We have a format called Local Transactions on GOV.UK, which allows users to find their local authority’s webpage for a specific service by postcode (for example https://www.gov.uk/pay-council-tax). We manage the links to services and local authorities within our Local Links Manager application.
From 1.50 pm to 2.30 pm on Wednesday 12 July Local Links Manager was returning an unusually high number of HTTP 504 gateway timeout errors, which was affecting users’ ability to find local services via GOV.UK.
From our logs we could see that 3670 errors in total were returned to users within this time period. This was classified as a severity 1 incident.
The root technical cause for this was that another GOV.UK application, Link Checker API, was flooding Local Links Manager with too many requests. Local Links Manager sends batches of service and local authority URLs to Link Checker API, which checks for problems with those URLs. It does this via a scheduled ‘rake’ task.
Once it’s checked a batch of URLs, Link Checker API sends the results back to Local Links Manager, which then prepares a report for the batch.
A recent code change to Local Links Manager (which was deployed 30 minutes before the incident) meant that the number of URLs in a batch increased by roughly 25%. This meant that Link Checker API was processing batches of URLs and sending results back at a faster rate than Local Links Manager could keep up with (since preparing the report for each batch now took longer).
When we deployed that code change, we also manually triggered the ‘rake’ task to start the link checking process. This resulted in a cascading flood of results from Link Checker API to Local Links Manager and effectively stopped Local Links Manager from serving its original purpose of serving links to the public.
What users saw
Users entering a postcode for a Local Transaction saw an error message, informing them of technical problems and that they should try again later.
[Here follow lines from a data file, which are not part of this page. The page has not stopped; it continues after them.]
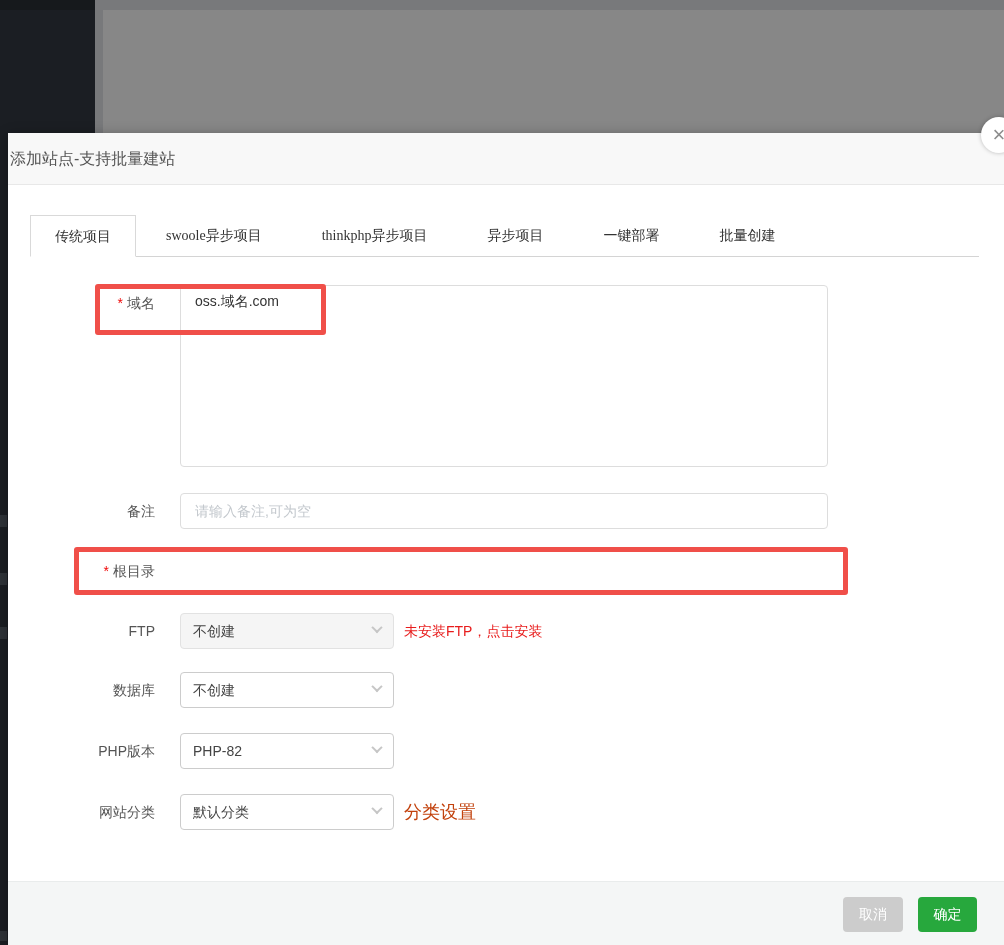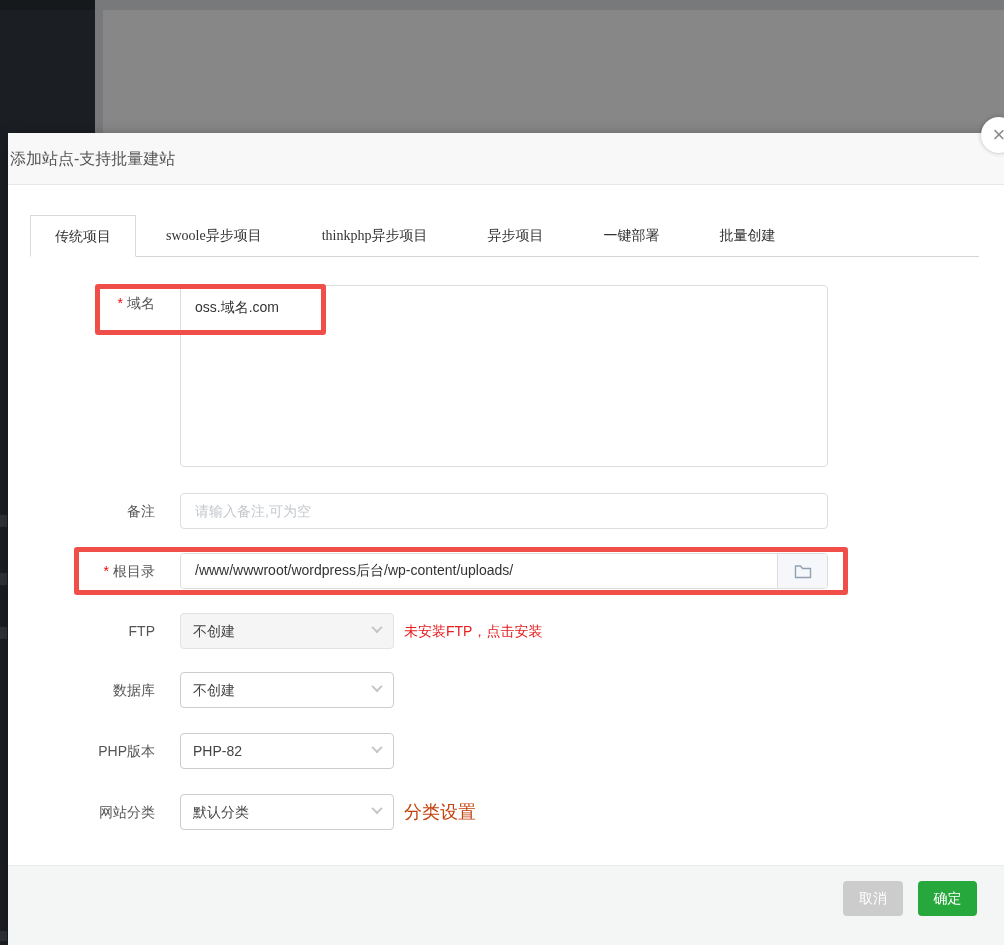--- a/index.html
+++ b/index.html
@@ -54,7 +54,7 @@
   .form-label { position:absolute; left:0; width:147px; height:36px; line-height:36px; text-align:right; font-size:14px; color:#555; }
   .req { color:#ef0808; margin-right:4px; }
   .domain-textarea { position:absolute; left:172px; top:152px; width:648px; height:182px; border:1px solid #ddd; border-radius:4px;
-                     padding:11px 14px; font-size:14px; color:#333; resize:none; outline:none; font-family:inherit; line-height:20px; }
+                     padding:5px 14px; font-size:14px; color:#333; resize:none; outline:none; font-family:inherit; line-height:20px; }
   .note-input { position:absolute; left:172px; top:360px; width:648px; height:36px; border:1px solid #ddd; border-radius:4px;
                 padding:0 14px; font-size:14px; color:#333; outline:none; font-family:inherit; }
   .note-input::placeholder { color:#c3c8cd; }

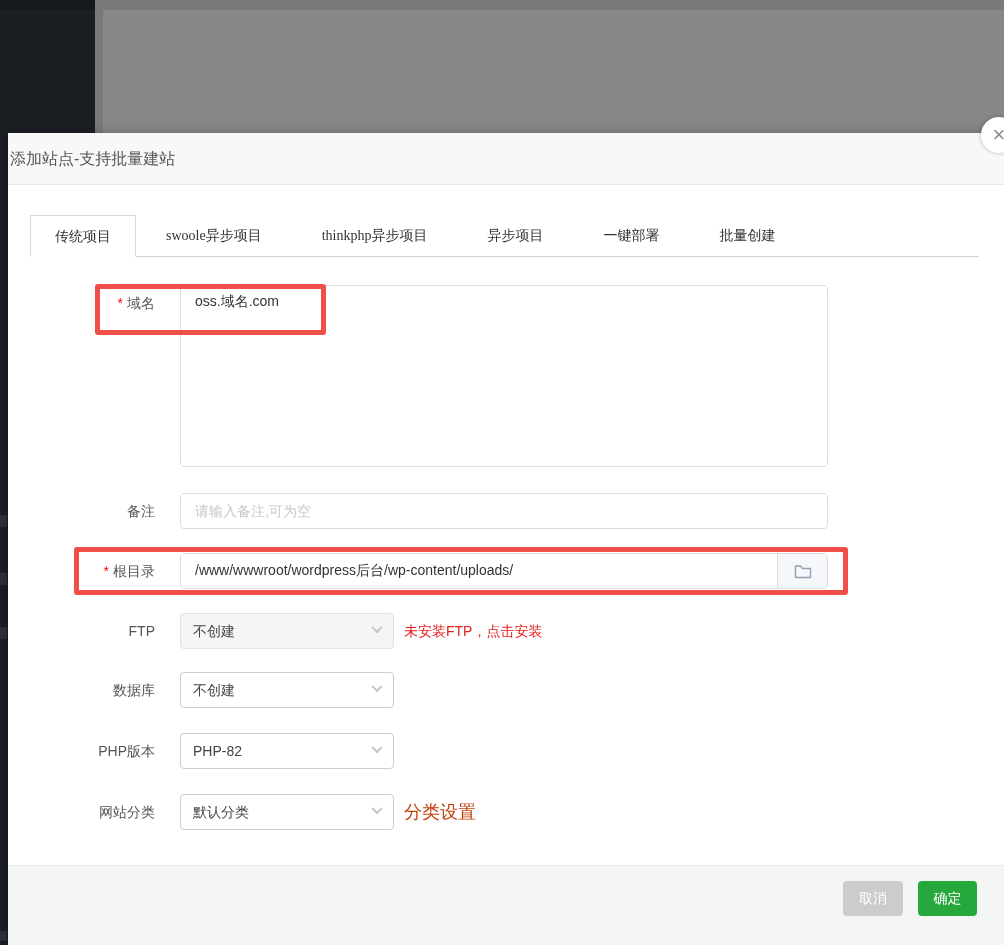--- a/index.html
+++ b/index.html
@@ -183,14 +183,6 @@
     <div class="form-label" style="top:420px;">
       <span class="req">*</span><span>根目录</span>
     </div>
-    <div class="root-group">
-      <input type="text" value="/www/wwwroot/wordpress后台/wp-content/uploads/" style="">
-      <span class="root-folder-btn">
-        <svg width="18" height="15" viewBox="0 0 18 15">
-          <path d="M1.5 2h5l2 2.5h8v9h-15z" fill="none" stroke="#93a0b2" stroke-width="1.4" stroke-linejoin="round"></path>
-        </svg>
-      </span>
-    </div>
 
     <div class="form-label" style="top:480px;">FTP</div>
     <div class="mini-select disabled" style="top:480px;">

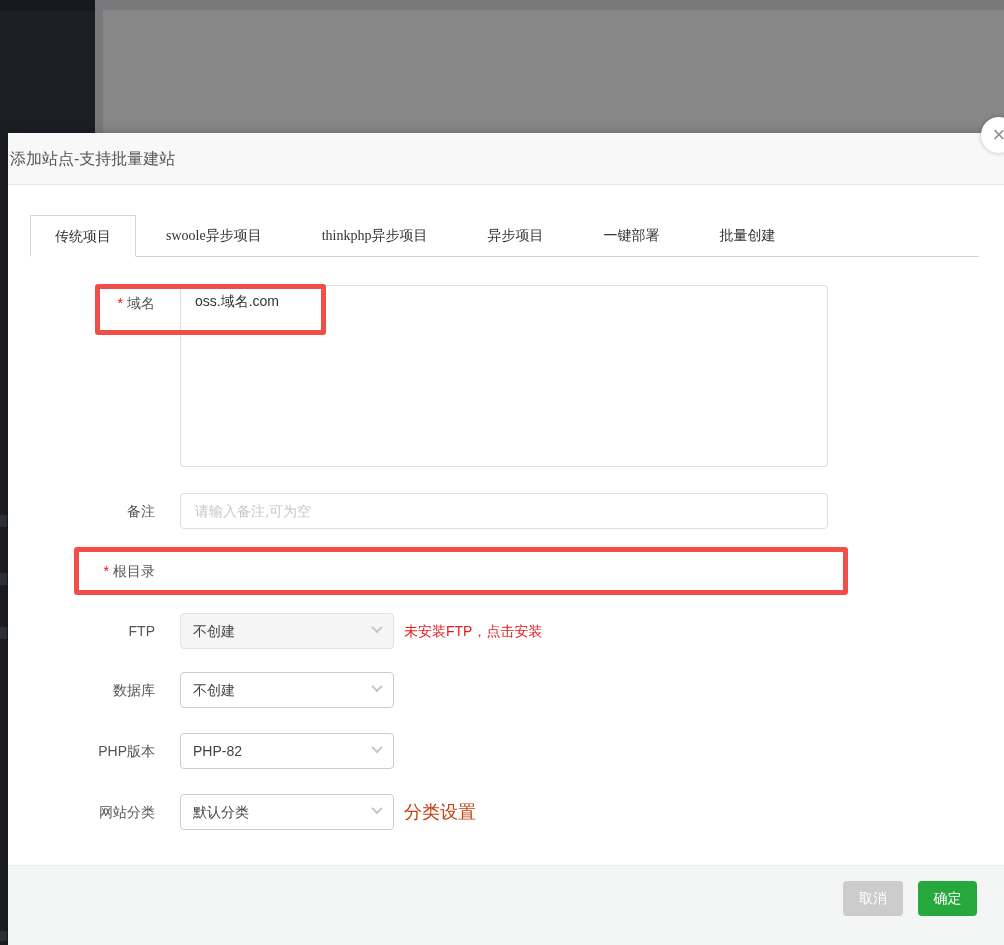--- a/index.html
+++ b/index.html
@@ -69,7 +69,7 @@
   .inline-red-link { position:absolute; left:396px; height:36px; line-height:36px; color:#e81c1c; font-size:14px; cursor:pointer; }
   .inline-green-link { position:absolute; left:396px; height:36px; line-height:36px; color:#c2410c; font-size:18px; cursor:pointer; }
 
-  .modal-footer { position:absolute; left:0; right:0; bottom:0; height:80px; background:#f4f6f6; border-top:1px solid #e9ecec;font-family:Liberation Serif, serif; }
+  .modal-footer { position:absolute; left:0; right:0; bottom:0; height:64px; background:#f4f6f6; border-top:1px solid #e9ecec;font-family:Liberation Serif, serif; }
   .btn-cancel { position:absolute; left:835px; top:15px; width:60px; height:35px; background:#ccc; color:#fff;
                 border:none; border-radius:4px; font-size:14px; cursor:pointer; font-family:inherit; }
   .btn-confirm { position:absolute; left:910px; top:15px; width:59px; height:35px; background:#27a83d; color:#fff;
Also, admin users were unable to edit links for services and local authorities via Local Links Manager.
How we responded
Once we identified that Link Checker API was flooding Local Links Manager with results, we cleared the queues in Link Checker API. This stopped the link checking process. Checking links was not crucial at this point in time and could be restarted later. This immediately caused Local Links Manager to recover. We then slowed down the rate that Link Checker API sends results to Local Links Manager, so that Local Links Manager has more time to process the results and can still serve URLs to the public at the same time.
What we’re doing to prevent this from happening again
In the mid to long term we are looking into how we can make the communication between these applications more resilient. This could involve adding a queuing mechanism to Local Links Manager to process Link Checker API requests). We are also emphasising that whenever we run any critical code changes in Production, we should run it in our Staging environment first so that we can catch errors before they go live.
David Basalla is a developer at GOV.UK.